Reprodução/Foto-RN176 “Podemos ser mães,mas podemos não ser.Antes éramos criadas com apenas uma possibilidade mas, hoje, há vários caminhos” Stéphanie Gonçalves Pedroso Ribeiro, 16 anos
Outra questão bastante discutida entre as jovens é a aceitação do próprio corpo. Desde muito novas, as mulheres são bombardeadas por imagens e estereótipos do que é ser atraente para um homem. No caso de Allany Cruz, 17 anos, a pressão veio por meio de bullying. Aos 11 anos, ela já era atacada por não ser magra. “Era a excluída da turma e sempre ouvia o quanto eu era gorda.”. Além disso, alguns homens da família repetiam o discurso de que “mulher não pode trabalhar fora de casa” e que “mulher não pode sair à noite sozinha.” Aos poucos, a ideia de aceitação foi entrando na vida de Allany. “Hoje, olho no espelho e me acho linda. Se me sentir bem comigo, é o que importa”, diz. Allany quer cursar psicologia para ajudar outras pessoas a se aceitarem e a encontrarem o amor próprio.
FEMINISMO NEGRO
A aceitação das características físicas são ainda mais marcantes na vida das jovens negras. A cor da pele, o cabelo crespo, os traços. Tudo pode ser motivo para opressão e preconceito. Mas também pode ser símbolo de resistência e amor por si mesmas. As irmãs Gabryelle e Giovanna Souza, 16 e 14 anos, nasceram com cabelos crespos, mas desde pequenas alisavam.
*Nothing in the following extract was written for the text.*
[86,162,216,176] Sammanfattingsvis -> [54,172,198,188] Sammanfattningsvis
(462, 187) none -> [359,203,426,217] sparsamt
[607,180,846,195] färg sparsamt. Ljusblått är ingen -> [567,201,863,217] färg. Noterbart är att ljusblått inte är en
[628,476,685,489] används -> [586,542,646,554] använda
Há dois anos, entenderam que os cachos faziam parte de quem elas eram e passaram a usar o cabelo armado. “Eu amo meu cabelo assim. Não dá para ficar melhor”, diz Gabryelle. “Hoje consigo, finalmente, me enxergar. Essa sou eu”, diz Giovanna. No colégio, a mais nova ainda escuta que o cabelo era mais bonito liso, mas deixa claro seu ponto de vista. “Se ouço algo que considero errado, não me calo.” Giovanna propaga com mais ênfase uma importante vertente do feminismo: o da mulher negra. “Só pelo fato de ser mulher, a gente já sofre por algumas questões da sociedade. Mas quando a mulher é negra, ela sofre em dobro. Além do gênero, também há o preconceito racial.” A filósofa e militante negra Djamila Ribeiro explica que no passado, o feminismo era composto por mulheres brancas, de classes sociais privilegiadas, que tinham tempo de se manifestar. “As negras estavam ocupadas em sobreviver.” Depois de um tempo restrito ao ambiente acadêmico, o debate sobre direitos das mulheres passou a ter uma preocupação popular, de chegar a outros grupos sociais. “Foi um movimento muito forte que formou a geração que está aí hoje.”
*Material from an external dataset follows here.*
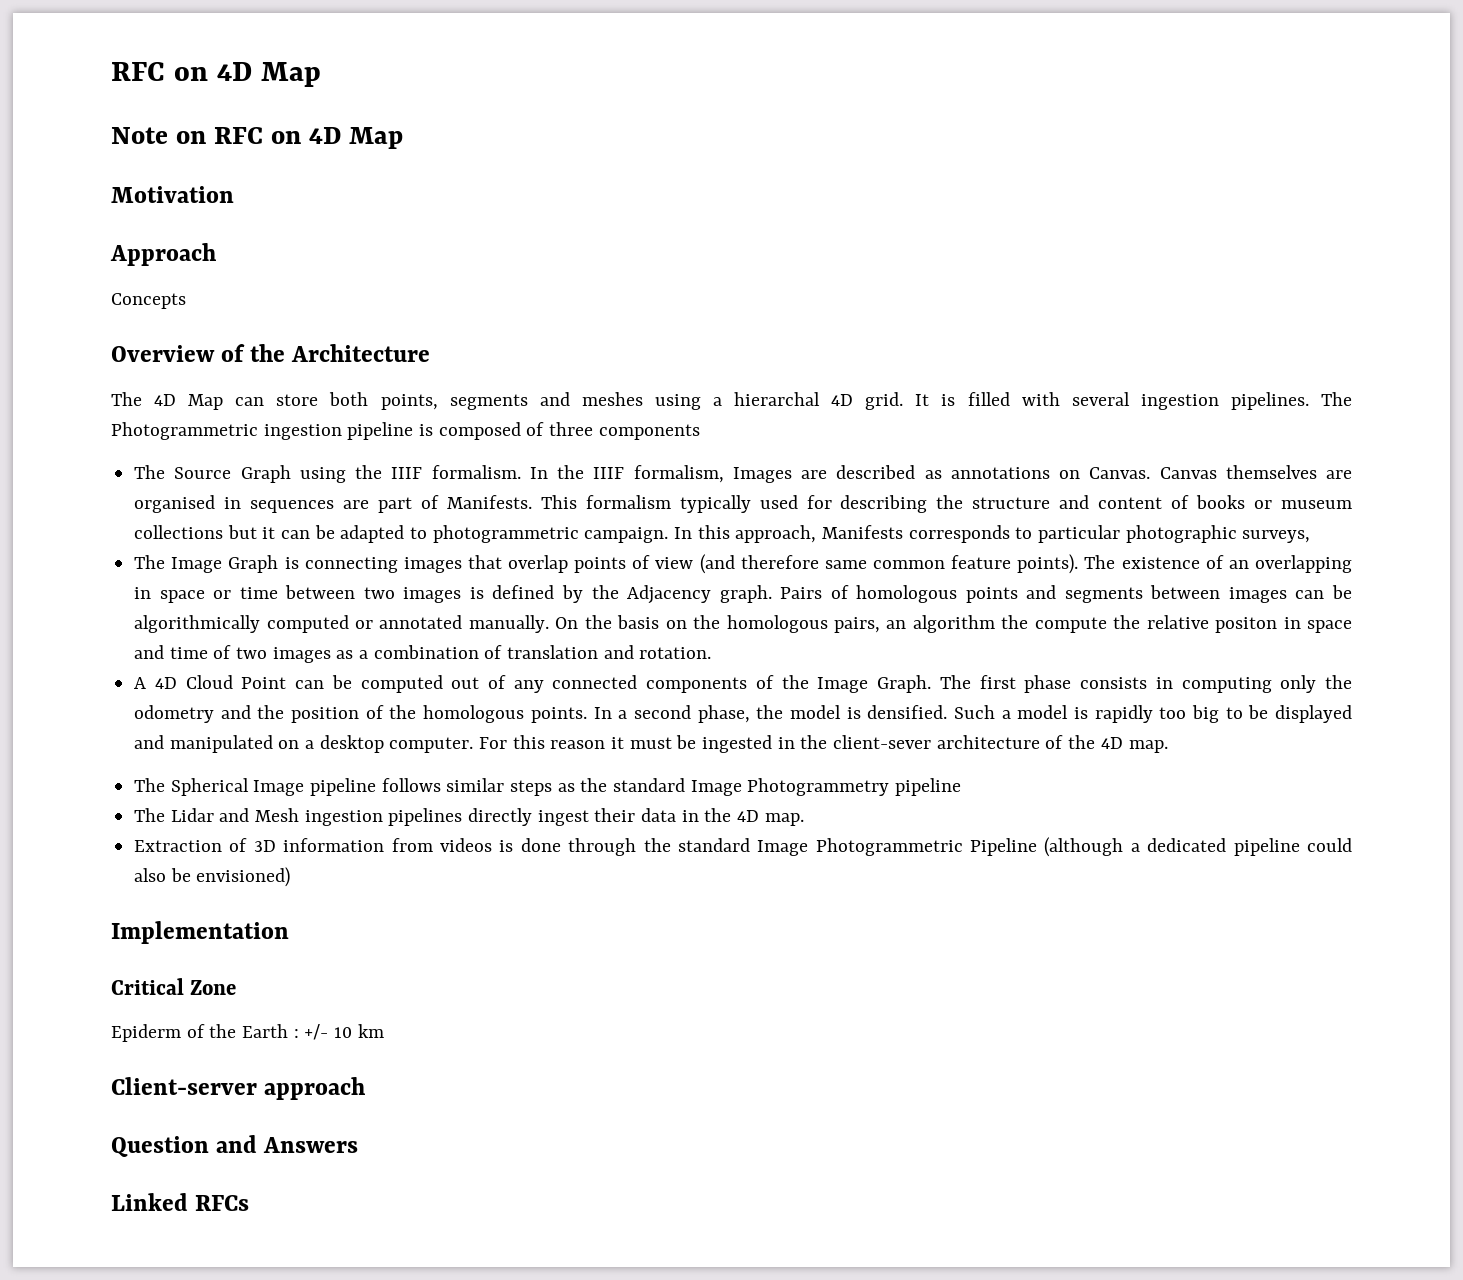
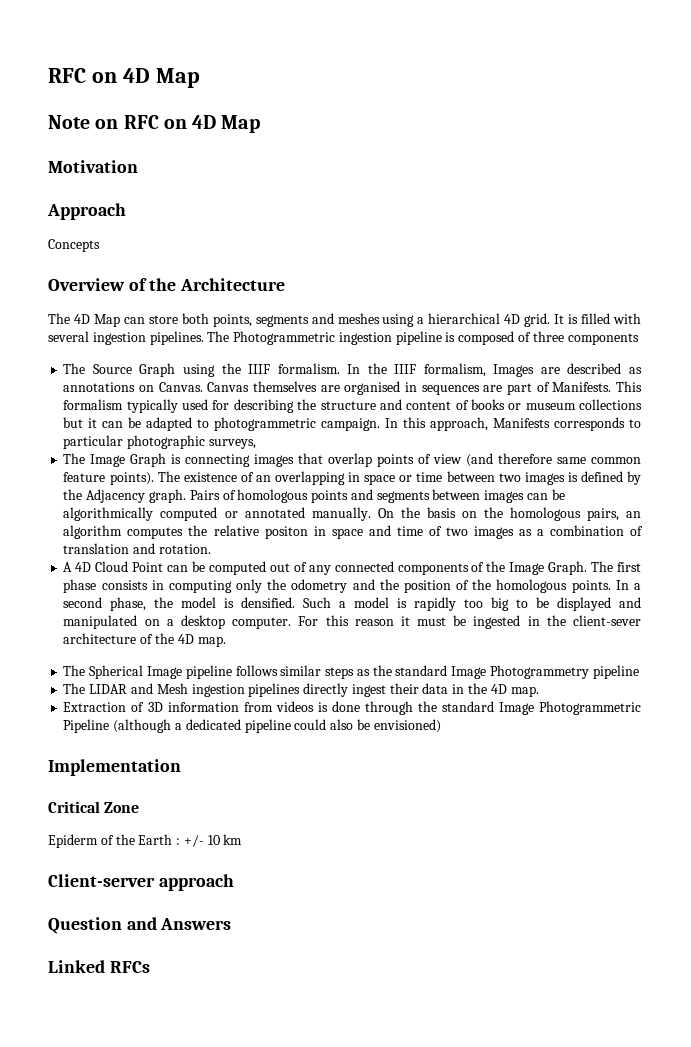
[734,392,821,406] hierarchal -> [428,313,501,324] hierarchical
[1001,615,1107,633] the compute -> [127,527,184,539] computes
[170,808,214,822] Lidar -> [89,684,128,694] LIDAR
Reprodução/Foto-RN176 “Escolhi uma carreira e disseram ser um mercado muito masculino, que eu teria que lutar pelo meu espaço. Mas é exatamente isso que quero. Quanto mais mulheres alcançarem cargos altos,os homens também vão se beneficiar,pois terão menos peso de que precisam sustentar uma família” Ana Luisa Gomes de Oliveira, 17 anos
BATALHAS COTIDIANAS
Ainda que se fale muito em feminismo, nem todas as garotas se identificam como militantes. Mesmo assim, se envolvem com as pautas, por se reconhecerem nas situações de desigualdade comumente vividas pelas mulheres. Com apenas 11 anos, Caroline Gonçalves Pedroso Ribeiro é um exemplo disso. Por não poder praticar futebol em sua escola, porque o colégio oferece treinos só para meninos, ela e as colegas reivindicaram à direção aulas para meninas. Mas as coordenadoras disseram que não havia procura. Ela, então, teve a iniciativa de reunir, pelo Whatsapp, garotas que tinham o mesmo interesse pelo esporte e fez um abaixo-assinado. “Entregamos papeis em todas as salas para colher assinaturas.” Juntas, as meninas reuniram 35 assinaturas e superaram as 28 necessárias. As aulas ainda não começaram, mas o pedido foi feito. Em outros esportes, Caroline também sente a desigualdade de gêneros. “Os meninos só escolhem meninos para formar um time, mesmo em jogos mistos. Isso me incomodava, preferia que escolhessem por habilidade.” Na escola em que Caroline estuda algumas atividades incentivam o debate sobre o que é o machismo. No ano passado, a turma dela teve de escrever sobre discriminação entre gêneros. “Fiz um texto sobre rapazes que querem dançar balé e não podem”, diz. “E a redação que mais me impressionou foi a de um menino sobre uma garota que queria ser youtuber de games e todos diziam que ela deveria falar sobre maquiagem.”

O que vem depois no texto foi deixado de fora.